Diberdayakan oleh Blogger.
RSS

PARMIN

Dinginnya angin  subuh yang menerobos jaket tebal Parmin tak membuatnya putus asa. Ia terus mengayuh sepedanya, keliling dari rumah ke rumah untuk mengantarkan setumpuk koran kepada para pelanggan.  Meski pagi buta di saat semua mata masih terlelap, Parmin telah mencari rizki sekaligus berolahraga untuk membantu orang tuanya memenuhi kebutuhan sekolah. Begitulah kegiatan rutin Parmin pasca sembahyang shubuh. Tak seperti teman-temannya yang masih asyik dengan selimut tebal sebagai penghangat tubuhnya.
Parmin memang anak yang rajin. Meski anak orang miskin ia tetap semangat untuk melanjutkan pendidikannya. Demi melanjutkan pendidikannya, apapun ia lakukan asal halal. Termasuk menjadi loper koran. Padahal, mayoritas remaja seusia Parmin malu jika harus menjadi seorang loper koran, tapi tidak dengan Parmin. Ia begitu menikmati pekerjaannya.
Sebenarnya Abah dan Uminya telah melarang Parmin untuk bekerja, mereka telah menasihatinya agar fokus pada belajar. “Le,[1] Abah dan Umimu ini masih mampu mencarikan biaya sekolah kamu. mbok ya ndak usah kerja, fokus saja untuk belajar.” Jelas pak Karyo, Abah Parmin menasihati putra semata wayangnya. “Injeh[2] Bah, pekerjaan ini tidak mengganggu belajar Parmin.

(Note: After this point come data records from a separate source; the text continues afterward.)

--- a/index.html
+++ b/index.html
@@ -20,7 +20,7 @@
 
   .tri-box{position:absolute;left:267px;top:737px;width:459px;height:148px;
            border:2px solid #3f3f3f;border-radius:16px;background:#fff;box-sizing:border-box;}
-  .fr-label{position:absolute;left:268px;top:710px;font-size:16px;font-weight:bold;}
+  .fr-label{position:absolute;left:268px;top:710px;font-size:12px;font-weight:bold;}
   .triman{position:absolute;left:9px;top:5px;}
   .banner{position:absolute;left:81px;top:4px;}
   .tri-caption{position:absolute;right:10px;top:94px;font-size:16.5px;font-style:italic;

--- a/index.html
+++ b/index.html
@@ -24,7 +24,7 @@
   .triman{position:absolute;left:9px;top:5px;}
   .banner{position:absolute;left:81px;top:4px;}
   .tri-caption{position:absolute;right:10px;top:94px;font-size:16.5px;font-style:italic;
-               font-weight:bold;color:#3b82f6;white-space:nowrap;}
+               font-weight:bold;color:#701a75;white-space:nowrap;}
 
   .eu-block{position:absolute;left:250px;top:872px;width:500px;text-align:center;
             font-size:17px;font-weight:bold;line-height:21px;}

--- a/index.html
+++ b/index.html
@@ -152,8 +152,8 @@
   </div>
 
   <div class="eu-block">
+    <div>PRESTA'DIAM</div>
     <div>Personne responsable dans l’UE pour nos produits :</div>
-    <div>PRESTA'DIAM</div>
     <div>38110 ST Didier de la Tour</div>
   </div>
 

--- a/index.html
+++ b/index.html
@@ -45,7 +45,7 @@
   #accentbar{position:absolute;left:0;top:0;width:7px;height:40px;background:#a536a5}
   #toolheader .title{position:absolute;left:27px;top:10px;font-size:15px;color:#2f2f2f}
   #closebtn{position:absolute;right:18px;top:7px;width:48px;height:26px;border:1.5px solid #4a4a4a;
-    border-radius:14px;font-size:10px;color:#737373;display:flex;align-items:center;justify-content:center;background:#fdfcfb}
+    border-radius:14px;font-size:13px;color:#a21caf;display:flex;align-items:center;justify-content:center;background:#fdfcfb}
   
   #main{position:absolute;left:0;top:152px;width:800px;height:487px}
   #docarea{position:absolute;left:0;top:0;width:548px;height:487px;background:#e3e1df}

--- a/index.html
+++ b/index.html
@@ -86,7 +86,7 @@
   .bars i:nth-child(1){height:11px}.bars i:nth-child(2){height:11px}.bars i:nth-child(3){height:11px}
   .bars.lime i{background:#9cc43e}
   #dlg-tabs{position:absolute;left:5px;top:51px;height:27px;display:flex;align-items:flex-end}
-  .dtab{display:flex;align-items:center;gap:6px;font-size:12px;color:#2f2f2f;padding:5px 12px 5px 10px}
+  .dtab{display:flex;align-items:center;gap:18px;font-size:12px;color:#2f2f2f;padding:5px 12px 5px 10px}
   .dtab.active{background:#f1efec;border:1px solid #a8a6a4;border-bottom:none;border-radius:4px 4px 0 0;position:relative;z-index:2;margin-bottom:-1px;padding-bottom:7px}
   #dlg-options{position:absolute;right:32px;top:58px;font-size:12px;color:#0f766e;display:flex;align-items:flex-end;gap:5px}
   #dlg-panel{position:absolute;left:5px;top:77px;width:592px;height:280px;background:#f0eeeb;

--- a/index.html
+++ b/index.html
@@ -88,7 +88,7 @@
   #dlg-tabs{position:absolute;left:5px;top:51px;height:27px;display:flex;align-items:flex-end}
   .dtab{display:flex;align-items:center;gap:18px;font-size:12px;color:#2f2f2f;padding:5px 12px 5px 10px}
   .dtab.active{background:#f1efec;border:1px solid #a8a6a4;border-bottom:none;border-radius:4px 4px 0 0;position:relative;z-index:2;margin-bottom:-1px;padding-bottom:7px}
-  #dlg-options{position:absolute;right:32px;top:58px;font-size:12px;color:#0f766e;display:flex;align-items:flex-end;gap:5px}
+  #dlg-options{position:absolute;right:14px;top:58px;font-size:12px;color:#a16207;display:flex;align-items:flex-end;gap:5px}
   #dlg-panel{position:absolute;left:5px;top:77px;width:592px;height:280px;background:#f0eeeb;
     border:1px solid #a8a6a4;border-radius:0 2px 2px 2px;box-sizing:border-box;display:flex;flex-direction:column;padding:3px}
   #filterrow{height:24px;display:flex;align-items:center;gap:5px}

Parmin menikmati semua ini. Abah dan Umi tidak usah khawatir.” Jawab Parmin dengan penuh kesopanan. “Ya sudah Le, kamu sudah besar. Umi yakin kamu sudah pandai mengatur waktu. Kalau kamu bisa menikmati itu dan ikhlas menjalaninya ya ndak apa-apa. Umi dan Abah bangga punya anak sepertimu.” Tambah Bu Mahmudah dengan mata berkaca-kaca.
 “Le, hidup di dunia ini hanya sementara, kalau dalam bahasa orang Jawa ibarat mampir ngombe[3]. Maka dari itu, segala sesuatu yang kamu lakukan harus dilandasi dengan niat ibadah, biar ndak sia-sia. Saumpomo wong poso gor entuk luwe lan ngelak thok. Paham to?”[4] begitulah pak Karyo selalu mengajari anaknya tentang hidup dan kehidupan serta bagaimana harusnya menyikapi kehidupan. Dunia dengan Kehidupan yang sering menjerumuskan manusia ke lembah hitam kelam tanpa adanya sinar yang nantinya akan membawa kepada penderitaan dunia dan akhirat. “Injeh Bah, Parmin ngerti. Terimakasih atas pelajaran hidup yang selalu Abah ajarkan pada Parmin. Insyaallah Parmin akan selalu mengingat dan berusaha melakukannya semampu Parmin.” Jawab Parmin
***
” Selamat pagi Parmin, em,,,,,” sapa Rani teman kelas Parmin dengan nafas terengah-engah
“ Selamat pagi juga Rani, ada apa? Atur dulu nafasnya, duduk dulu yuk.” Parmin menyapa Rani dengan tenang lalu mengajaknya duduk di taman dekat kelas mereka.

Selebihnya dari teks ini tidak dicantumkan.